Last of all, I have to ask, did anyone else notice that Max Faulkner's miner dies twice in the final episode? First, he and a friend get imploded in sonic blasts from the Ice Warriors, after which he comes around a corner to confront Eckersley and ends up getting shot by a Federation pistol. Topping that off, he's STILL alive afterward, in the background as Jon Pertwee says, "I think I know a way we can track him down", leaving the room and ending the scene.

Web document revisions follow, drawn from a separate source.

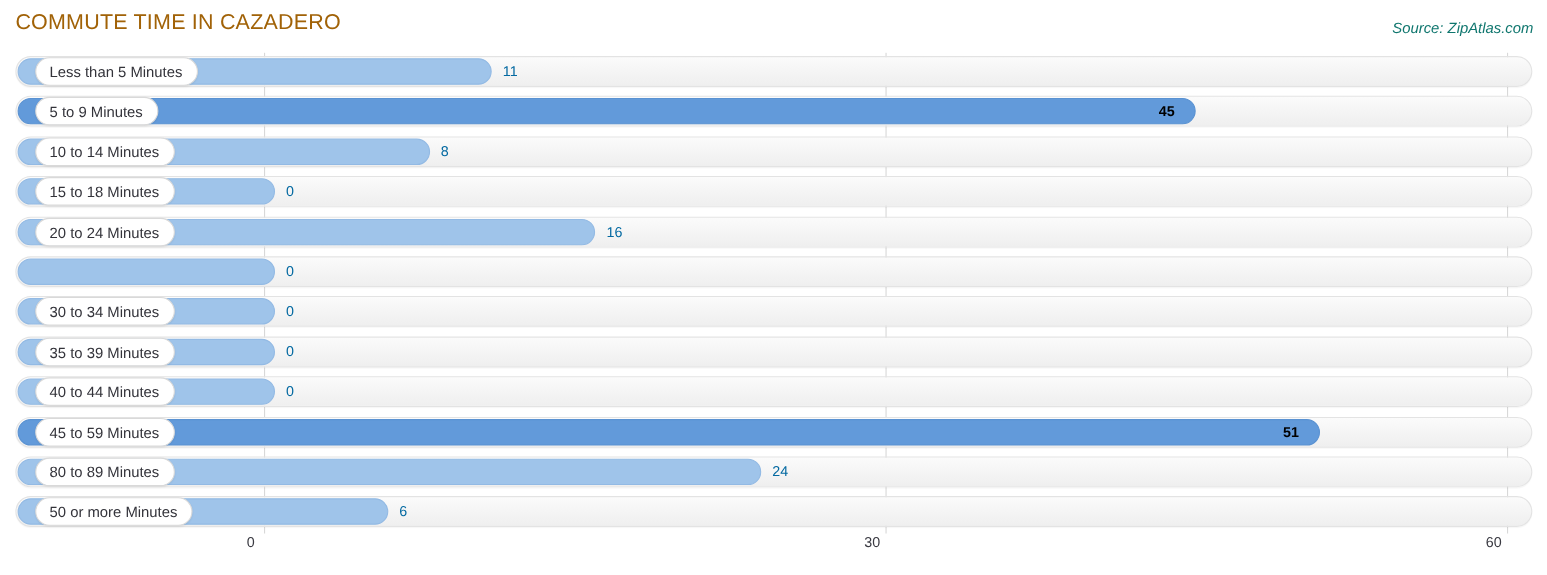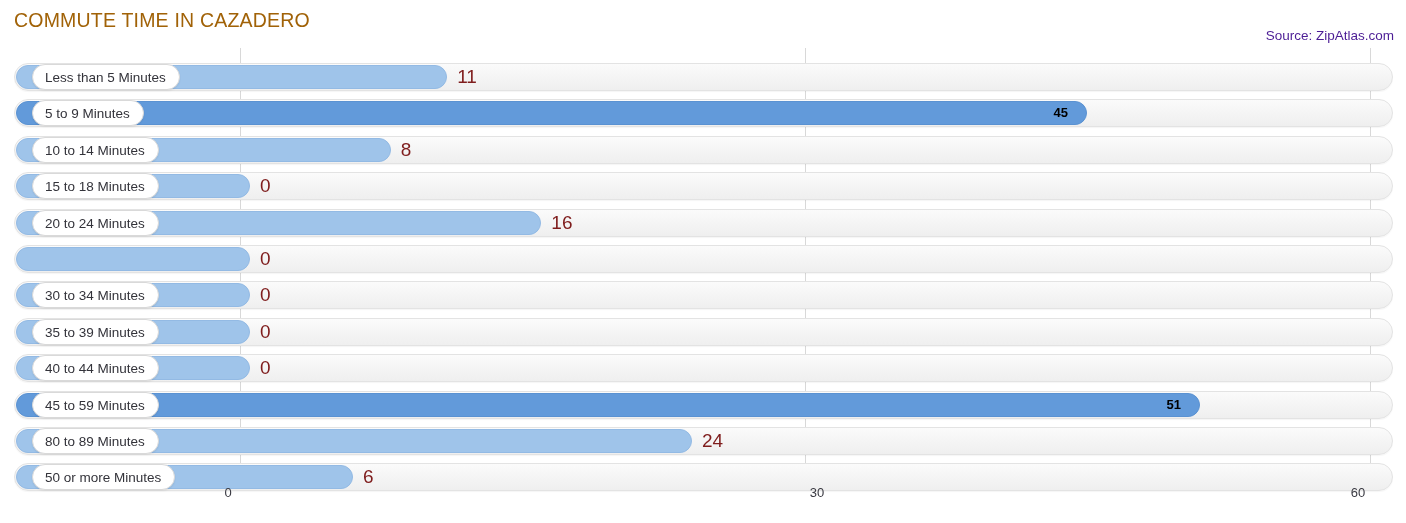--- a/index.html
+++ b/index.html
@@ -27,23 +27,24 @@
     top: 9px;
     font-size: 19.5px;
     letter-spacing: 0.2px;
     color: #a16207;
     font-weight: 400;
     white-space: nowrap;
   }
   .source {
     position: absolute;
     right: 12px;
-    top: 28px;
+    top: 18px;
     font-size: 13.5px;
-    color: #4c1d95;
+    font-style: italic;
+    color: #0f766e;
     white-space: nowrap;
   }
   
   .plot {
     position: absolute;
     left: 0;
     top: 48px;
     width: 1406px;
     height: 437px;
   }
@@ -58,21 +59,21 @@
   .gridline {
     position: absolute;
     top: 0;
     width: 1px;
     height: 437px;
     background: #d8d8d8;
   }
   .rows {
     position: absolute;
     left: 0;
-    top: 12px;
+    top: 0;
     width: 1406px;
   }
   .row {
     position: relative;
     height: 36.4px;
   }
   .track {
     position: absolute;
     left: 14px;
     top: 3px;
@@ -114,22 +115,22 @@
     color: #33333a;
     white-space: nowrap;
     box-sizing: border-box;
     box-shadow: 0 1px 2px rgba(0,0,0,0.07);
   }
   .val-out {
     position: absolute;
     top: 4px;
     height: 26px;
     line-height: 26px;
-    font-size: 19px;
-    color: #7f1d1d;
+    font-size: 13px;
+    color: #0369a1;
     white-space: nowrap;
   }
   .val-in {
     position: absolute;
     top: 4px;
     height: 26px;
     line-height: 26px;
     font-size: 13px;
     color: #000000;
     font-weight: bold;
@@ -236,17 +237,17 @@
           <div class="track"></div>
           <div class="bar light" style="width: 336.998px;"></div>
           <div class="cat-pill">50 or more Minutes</div>
           <div class="val-out" style="left: 362.998px;">6</div>
         </div>
       </div>
   </div>
 
   <div class="axis">
       <div class="tick-label" style="left: 228px;">0</div>
-      <div class="tick-label" style="left: 792.99px; margin-left: 24px;">30</div>
+      <div class="tick-label" style="left: 792.99px;">30</div>
       <div class="tick-label" style="left: 1357.98px;">60</div>
     </div>
 
 </div>
 
 </body></html>

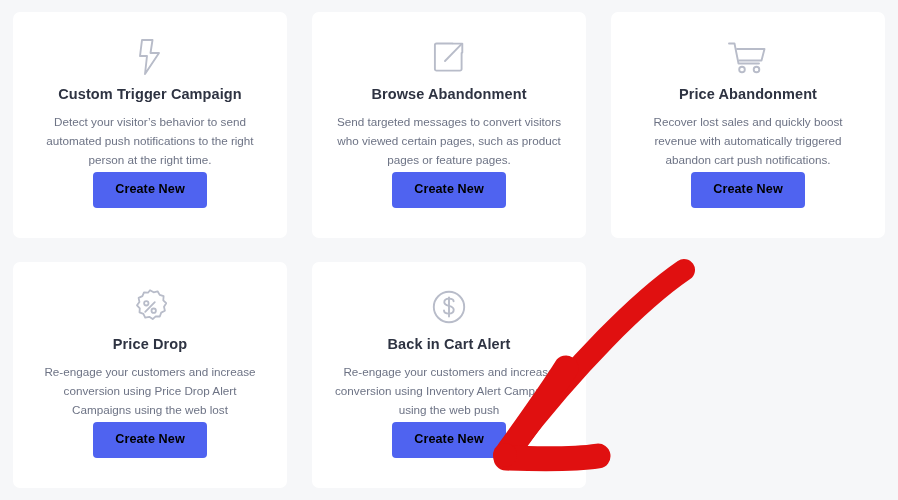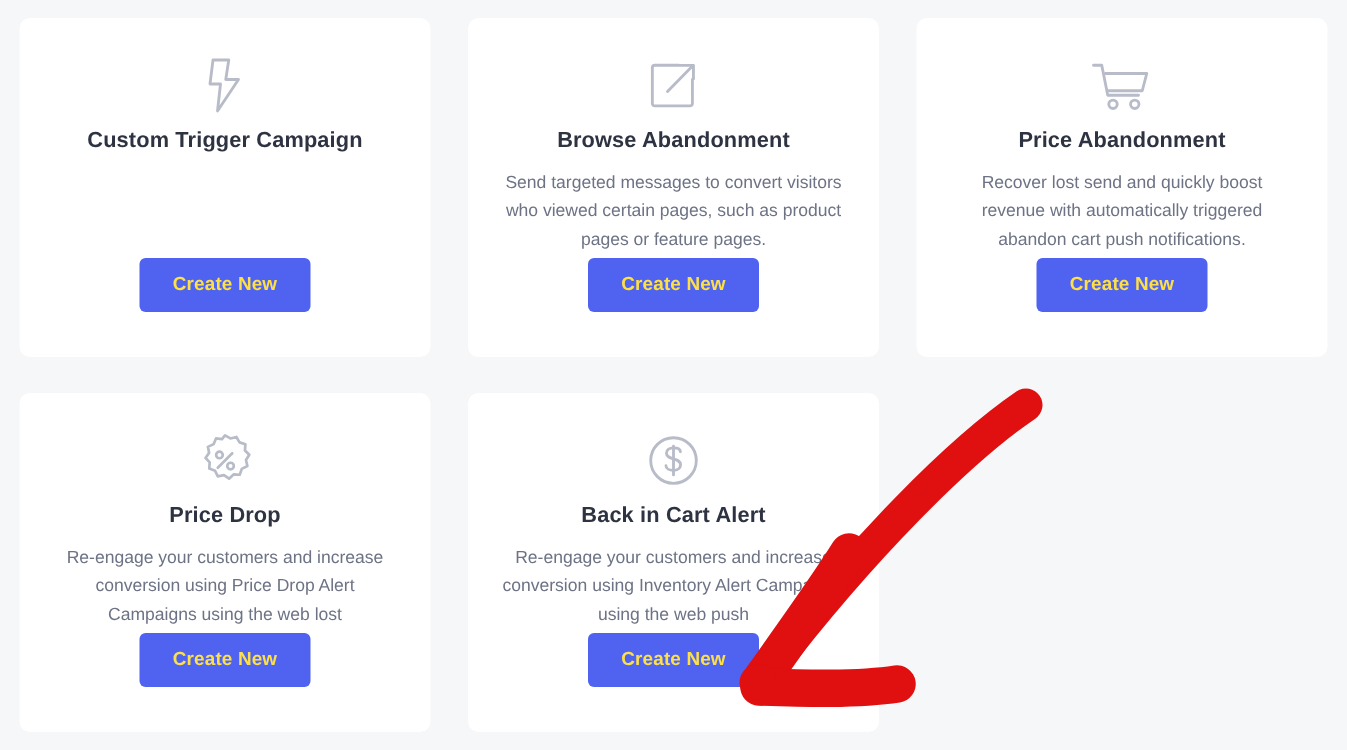--- a/index.html
+++ b/index.html
@@ -69,21 +69,21 @@
   }
 
   .card-action {
     margin-top: auto;
     margin-bottom: 30px;
   }
 
   .create-btn {
     display: inline-block;
     background: #4f63f0;
-    color: #fde047;
+    color: #000000;
     font-size: 12.6px;
     font-weight: 700;
     font-family: "Liberation Sans", sans-serif;
     border: none;
     border-radius: 4px;
     padding: 11px 22px 12px 22px;
     cursor: pointer;
     line-height: 1;
     letter-spacing: 0.1px;
   }
@@ -103,20 +103,21 @@
 
 <div class="campaign-grid">
 
   <div class="card">
     <div class="card-icon">
       <svg width="34" height="40" viewBox="0 0 34 40" fill="none" stroke="#b8bcc9" stroke-width="1.9" stroke-linejoin="round" stroke-linecap="round">
         <path d="M19.5 3 L9 3 L7 19 L14 19 L12 37 L26 16 L17.5 16 Z"></path>
       </svg>
     </div>
     <div class="card-title">Custom Trigger Campaign</div>
+    <p class="card-desc">Detect your visitor’s behavior to send automated push notifications to the right person at the right time.</p>
     <div class="card-action">
       <button class="create-btn">Create New</button>
     </div>
   </div>
 
   <div class="card">
     <div class="card-icon">
       <svg width="38" height="38" viewBox="0 0 38 38" fill="none" stroke="#b8bcc9" stroke-width="1.9" stroke-linejoin="round" stroke-linecap="round">
         <path d="M22.5 5.5 H6.5 a1.6 1.6 0 0 0 -1.6 1.6 V31 a1.6 1.6 0 0 0 1.6 1.6 H30 a1.6 1.6 0 0 0 1.6 -1.6 V15"></path>
         <path d="M15 23 L31.5 6.2"></path>
@@ -133,21 +134,21 @@
   <div class="card">
     <div class="card-icon">
       <svg width="42" height="38" viewBox="0 0 42 38" fill="none" stroke="#b8bcc9" stroke-width="1.9" stroke-linejoin="round" stroke-linecap="round">
         <path d="M2 5.5 H7.5 L11.5 25.5 H32"></path>
         <path d="M10 11 H37.5 L34.5 22.5 H12.2"></path>
         <circle cx="15" cy="31.5" r="2.8"></circle>
         <circle cx="29.5" cy="31.5" r="2.8"></circle>
       </svg>
     </div>
     <div class="card-title">Price Abandonment</div>
-    <p class="card-desc">Recover lost send and quickly boost revenue with automatically triggered abandon cart push notifications.</p>
+    <p class="card-desc">Recover lost sales and quickly boost revenue with automatically triggered abandon cart push notifications.</p>
     <div class="card-action">
       <button class="create-btn">Create New</button>
     </div>
   </div>
 
   <div class="card">
     <div class="card-icon">
       <svg width="40" height="40" viewBox="0 0 40 40" fill="none" stroke="#b8bcc9" stroke-width="1.8" stroke-linejoin="round" stroke-linecap="round">
         <path d="M20 3.2 l3.6 2.1 4.0 -1.0 2.1 3.6 3.9 1.3 -0.3 4.1 2.9 2.9 -2.2 3.5 0.9 4.0 -3.7 1.9 -1.4 3.9 -4.1 -0.2 -3.0 2.8 -3.4 -2.3 -4.1 0.8 -1.8 -3.7 -3.9 -1.5 0.3 -4.1 -2.8 -3.0 2.4 -3.4 -0.8 -4.0 3.8 -1.8 1.6 -3.8 4.0 0.4 Z"></path>
         <circle cx="16.3" cy="16.3" r="2.2"></circle>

A short list of Brian Hayles Stories, ranked from best to worst: -The Curse of Peladon -The Monster of Peladon -The Ice Warriors (story no. 39) -The Smugglers (story no. 28) -The Seeds of Death (story no. 48) ("The Celestial Toymaker" (story no. 24) that ended up in Doctor Who is too much of a Gerry Davis work to be included. I would need to see the original Brian Hayles/Donald Tosh version of the script to rank it here.)